Outcome Measure	Measure Description	Time Frame
Severity of acute rejection	Severity (initial grade, steroid-responsive vs. refractory by biopsy) and clinical/biochemical resolution following treatment of AR	Baseline (Visit 1) to Month 24 (Visit 12):
Recurrent Hepatitis-C Virus (HCV-R)	Incidence, severity (grade, stage), and treatment (requirement for, response rates) of HCV-R	Baseline (Visit 1) to Month 24 (Visit 12)
Chronic Kidney Disease(CKD)	Incidence, severity (stage, need for renal replacement therapy or kidney transplantation), and response to treatment (CNI reduction/withdrawal ± MPA or mTOR) of CKD	Baseline (Visit 1) to Month 24 (Visit 12)
Incidence of death, graft loss, and need for liver retransplantation		Baseline (Visit 1) to Month 24 (Visit 12)
Incidence of opportunistic infections, malignancy, and cardiovascular complications		Baseline (Visit 1) to Month 24 (Visit 12)
mRNA expression profiles of peripheral blood (AR, HCV-R, CKD)		Baseline (Visit 1) to Month 24 (Visit 12)
mRNA expression profiles of liver biopsies (AR, HCV-R)		Baseline (Visit 1) to Month 24 (Visit 12)
Protein expression profiles of plasma ( AR, HCV-R, CKD)		Baseline (Visit 1) to Month 24 (Visit 12)
Protein expression profiles of urine (CKD)		Baseline (Visit 1) to Month 24 (visit 12)
microRNA Profiling Plasma & Cells		Baseline (Visit 1) to Month 24 (Visit 12)
Multiparameter Flow Cytometry - Viral Pathogens		Baseline (Visit 1) to Month 24 (Visit 12)
Viral Monitoring - EBV & CMV		Baseline (Visit 1) to Month 24 (Visit 12)

Collaborators and Investigators

• Sponsor: National Institute of Allergy and Infectious Diseases (NIAID)
• Collaborators: Clinical Trials in Organ Transplantation
• Investigators: Study Chair: Josh Levitsky, MD, MS, Northwestern University Feinberg School of Medicine; Principal Investigator: Michael Abecassis, MD, MBA, Northwestern University Feinberg School of Medicine

Publications and helpful links

Helpful Links

• National Institute of Allergy and Infectious Diseases (NIAID)
• Clinical Trials in Organ Transplantation (CTOT)

Study record dates

Study Major Dates

• Study Start: August 1, 2012
• Primary Completion (Actual): December 1, 2015
• Study Completion (Actual): December 1, 2015

Study Registration Dates

• First Submitted: August 16, 2012
• First Submitted That Met QC Criteria: August 21, 2012
• First Posted (Estimate): August 24, 2012

Study Record Updates

• Last Update Posted (Estimate): September 2, 2016
• Last Update Submitted That Met QC Criteria: September 1, 2016
• Last Verified: September 1, 2016

More Information

Terms related to this study

• Keywords: proteogenomic biomarker panels
• Other Study ID Numbers: DAIT CTOT-14

Plan for Individual participant data (IPD)

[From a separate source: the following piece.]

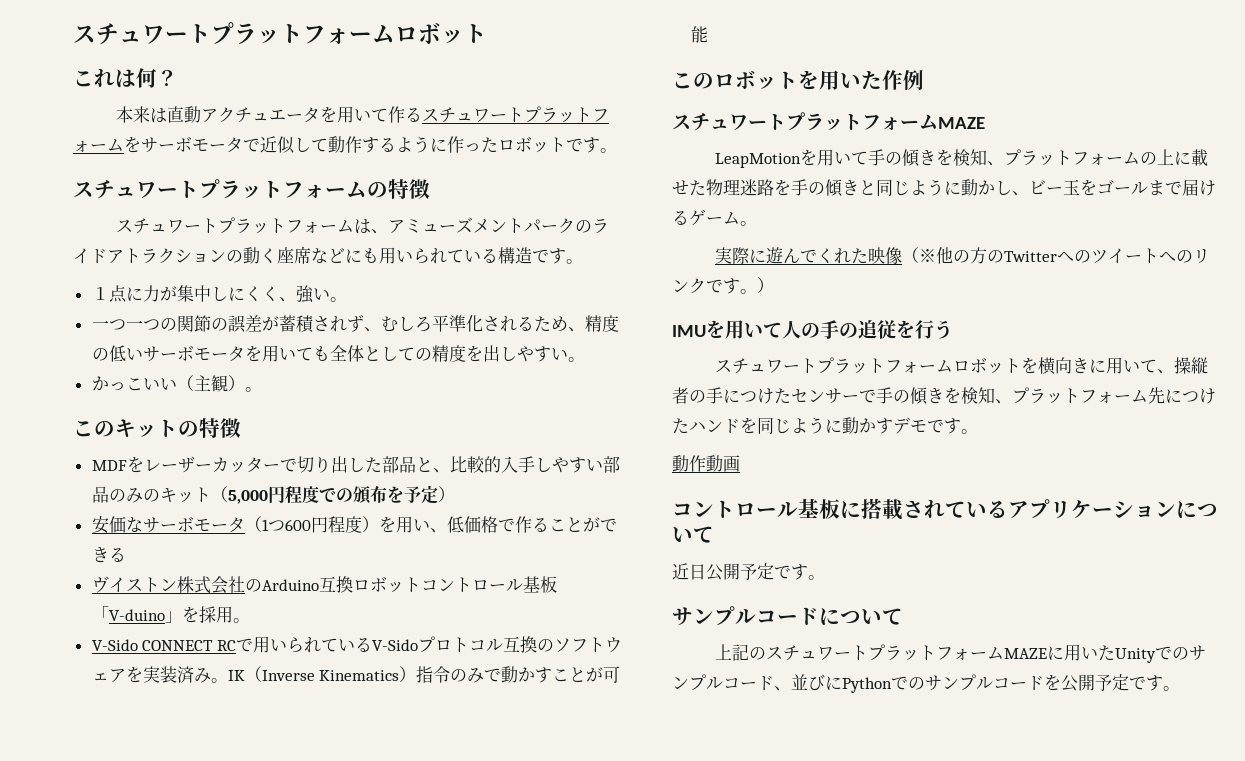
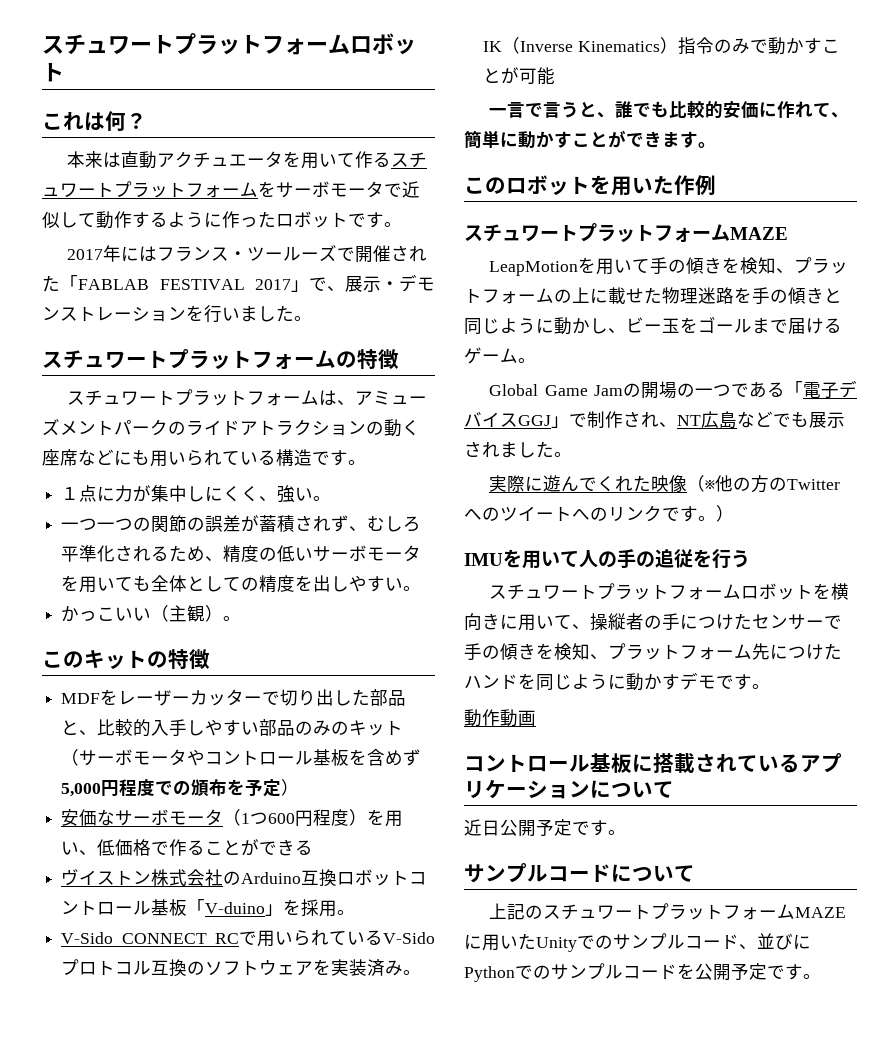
(617, 150) none -> [67,245,428,263] [42,274,435,292] [42,305,312,323] // 2017年にはフランス・ツールーズで開催された「FABLAB FESTIVAL 2017」で、展示・デモンストレーションを行いました。
(228, 494) none -> [79,749,422,766] サーボモータやコントロール基板を含めず
(708, 34) none -> [489,101,850,119] [464,130,716,149] // 一言で言うと、誰でも比較的安価に作れて、簡単に動かすことができます。
(757, 223) none -> [489,380,857,399] [464,411,845,429] [464,441,572,458] // Global Game Jamの開場の一つである「電子デバイスGGJ」で制作され、NT広島などでも展示されました。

• Plan to Share Individual Participant Data (IPD)?: YES
• IPD Plan Description: The plan is to share data in ImmPort, a long-term archive of clinical and mechanistic data from DAIT-funded grants and contracts that also provides data analysis tools that are available to researchers who register online and subsequently receive DAIT approval.